Security Culture Through the Eyes of a Young Marine

Many years ago, I was enlisted in the Marine Corps. As a young Marine I was given the opportunity to take part in the Marine Security Guard program. I received my marching orders and was off to Quantico, Virginia, for my training. Afterwards I was shipped off to the United States embassy in Pretoria, South Africa. Upon arriving at my first post, I met my Regional Security Officer (RSO). He and I had a great conversation that I later viewed as my security awareness training. Towards the end of our meeting he leaned towards me, pointed at me, and very directly said to me, “You, young man are the biggest threat to this embassy.” As a young arrogant Marine who thought he was Superman sent into the country to save the day, you can imagine how this statement startled me.

I did not give his comment much thought after our meeting until a few months later when I was standing with the ambassador in a room full of people. It was at that point that I realized what the RSO meant by calling me the “biggest threat”. As I stood in this room, I looked around and knew all the combinations to the doors and safes. I knew where the alarm system was. I knew where and how to get to the weapons in the building. While the ambassador was the most important person in the room that night, I was the biggest threat. So, I started to think to myself, in the previous months had I been aware of my surroundings and what I was saying and doing? Did I try to impress some girl at a bar by bragging about my responsibilities and job role? If any of my knowledge fell into the wrong hands, the outcome could be devastating.
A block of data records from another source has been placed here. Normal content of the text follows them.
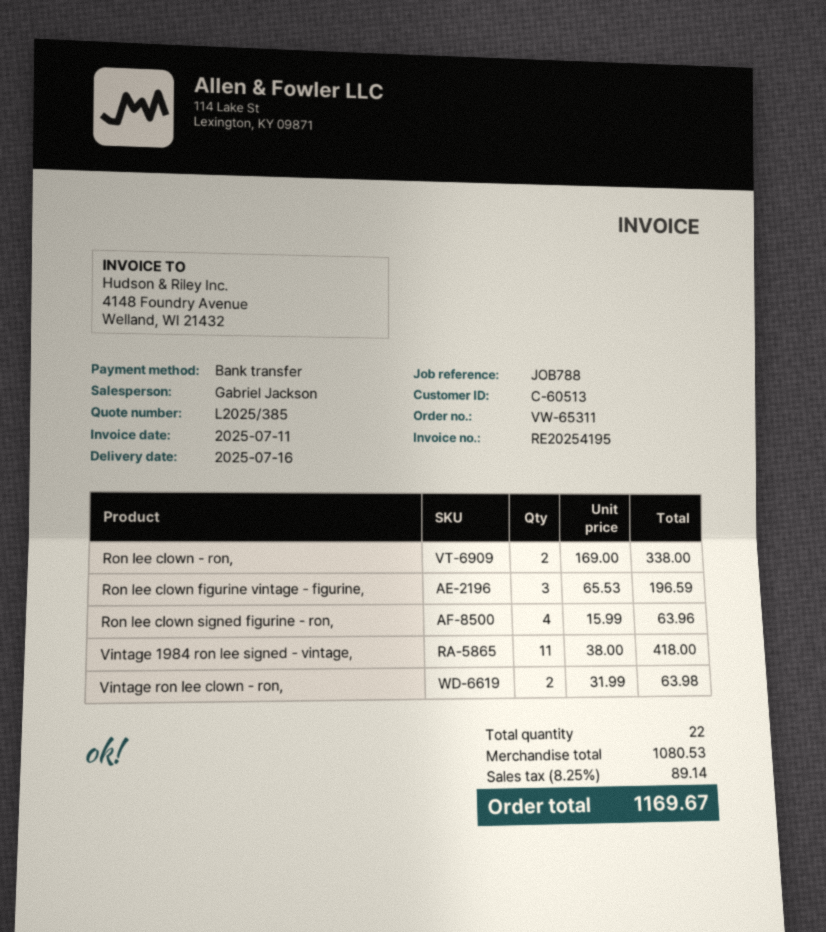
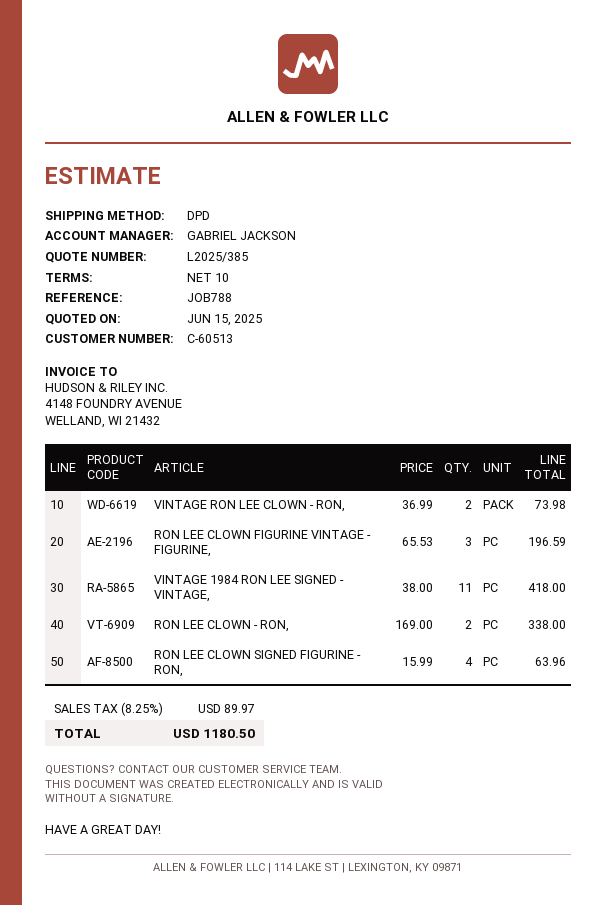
Vintage ron lee clown - ron,: 2 x 31.99 = 63.98 -> 2 x 36.99 = 73.98
tax: 8.25% = 89.14 -> 8.25% = 89.97
total: 1169.67 -> 1180.50

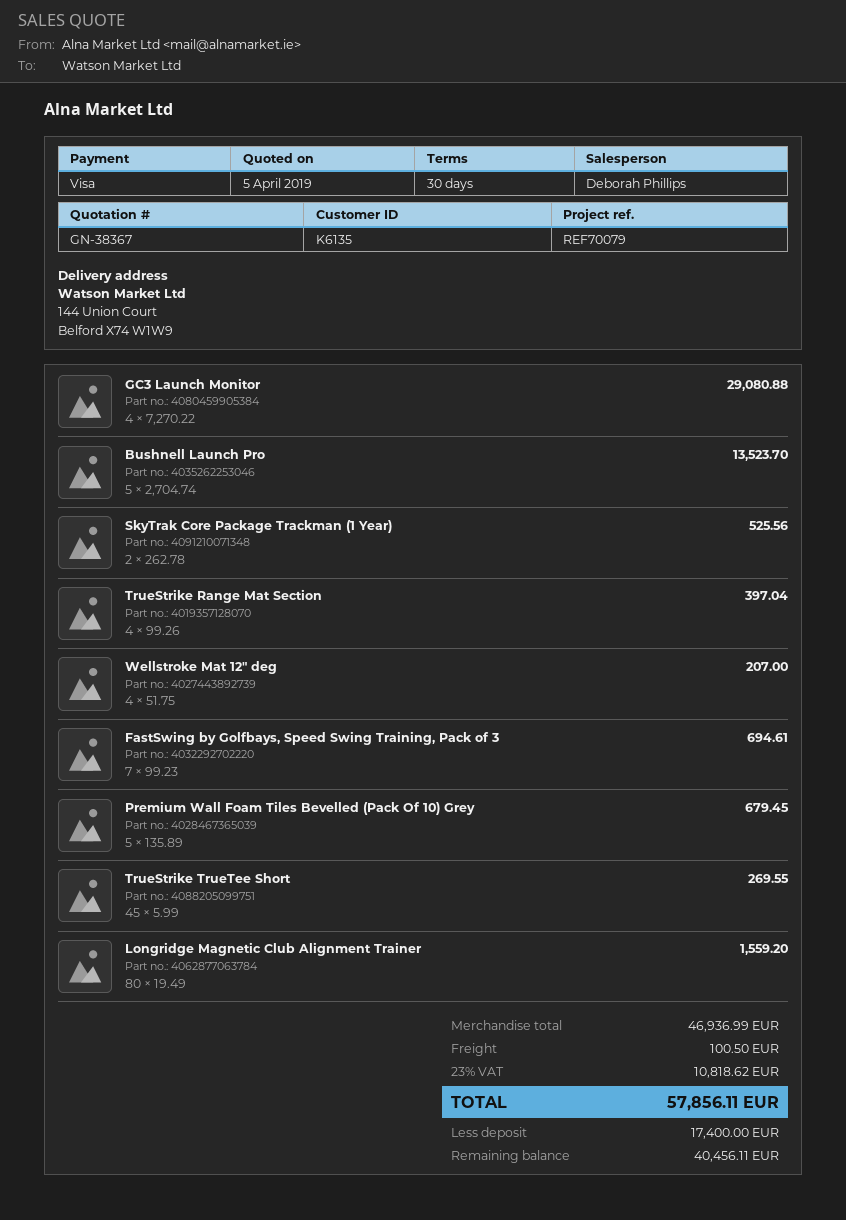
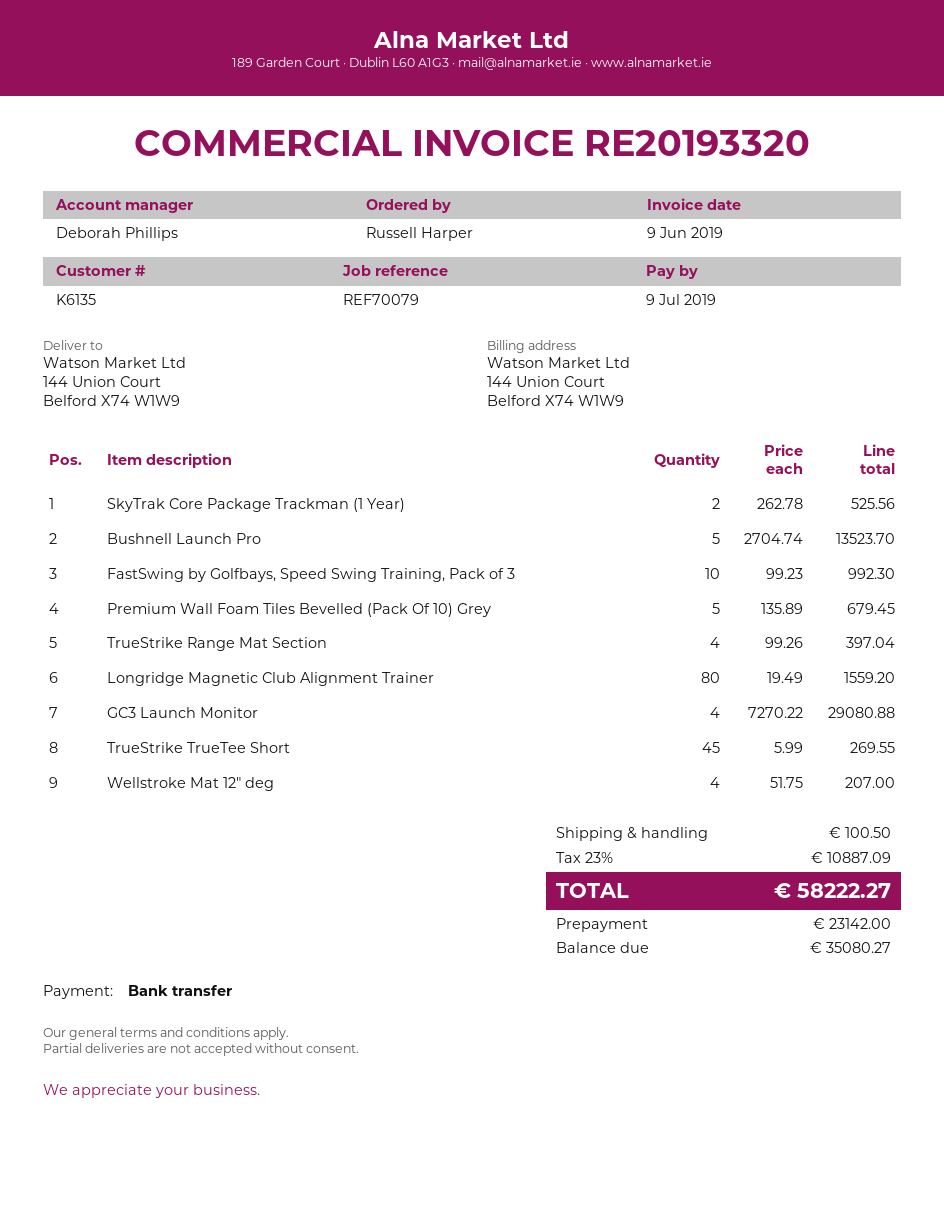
payment method: Visa -> bank transfer
FastSwing by Golfbays, Speed Swing Training, Pack of 3: 7 x 99.23 = 694.61 -> 10 x 99.23 = 992.30
tax: 23% = 10818.62 -> 23% = 10887.09
total: 57856.11 -> 58222.27
deposit: 17400.00 -> 23142.00
balance: 40456.11 -> 35080.27

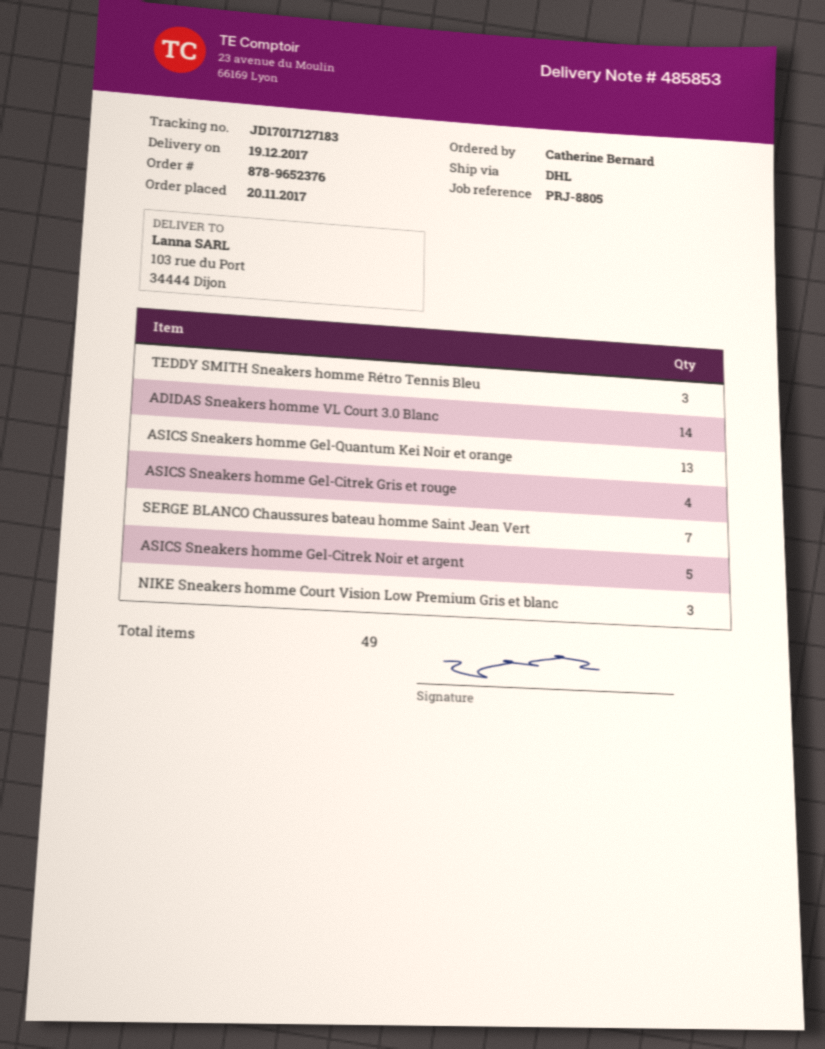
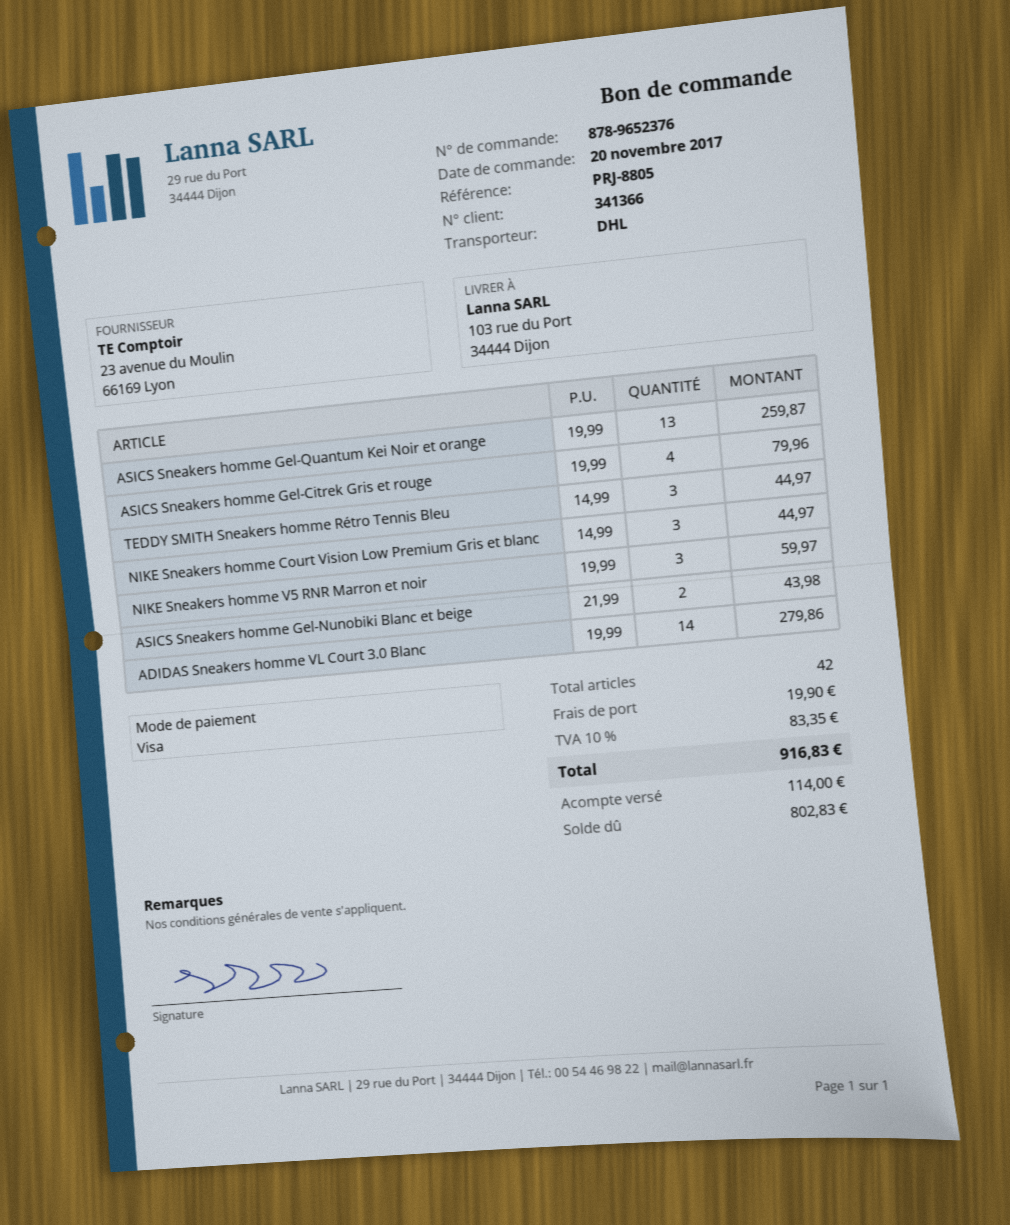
SERGE BLANCO Chaussures bateau homme Saint Jean Vert: 7 -> none
ASICS Sneakers homme Gel-Citrek Noir et argent: 5 -> none
NIKE Sneakers homme V5 RNR Marron et noir: none -> 3
ASICS Sneakers homme Gel-Nunobiki Blanc et beige: none -> 2
total quantity: 49 -> 42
Within any organization, whether it is a U.S. embassy in South Africa or a small medical practice in Rhode Island, people will always pose a tremendous risk to the organization. Many data breaches and hacks are the result of an initial instance of human error, such as clicking a link in a phishing email. The role I held at the U.S. embassy included heighted responsibilities, which brought with them heightened risks.

As IT security professionals, we should view our staff the same way, regardless of their organizational level. People will always carry a certain level of risk. Therefore, it is so important to share our experience and expertise with the staff within our organization. The backbone of a good information security program is security awareness training. Security awareness training will help to create a culture of security within your organization, elevating employee awareness to threats and in turn lowering the risk that your people pose. This is why my RSO provided me with security awareness training; to help lower the risk I posed to the ambassador and the embassy.

The IT security and compliance professionals here at Compass IT Compliance work hand and hand with many organizations to provide security awareness training. In most cases, at the end of a session we will have an individual come to us with questions or a confession. While it is important to have such trainings, organizations should understand security awareness training is not a point in time event. Once the session (in-person or online) has concluded, it is up to you to continue to foster this culture of awareness via continuous training sessions, simulated phishing emails, policies and procedures reviews, and so on.

It is often said that people do not die of choking, they die of embarrassment because they are unwilling to alert someone. The same can be said for the untrained or unaware staff member who clicks that one phishing email that is not caught by your filtering software. They were not trained and tested to recognize the threat, and the organizational culture may leave them feeling too scared or ashamed to come forward in fear of punishment. They unsuccessfully attempt to remove the threat on their own, and a malicious actor is now in your systems and you are completely unaware! Your organizational security culture should not only equip employees with the training and experience to recognize threats and risks, but also encourage employees to share their mistakes that may harm the organization instead of concealing them. Only then can an organization begin mitigating one of the biggest IT risks: their people.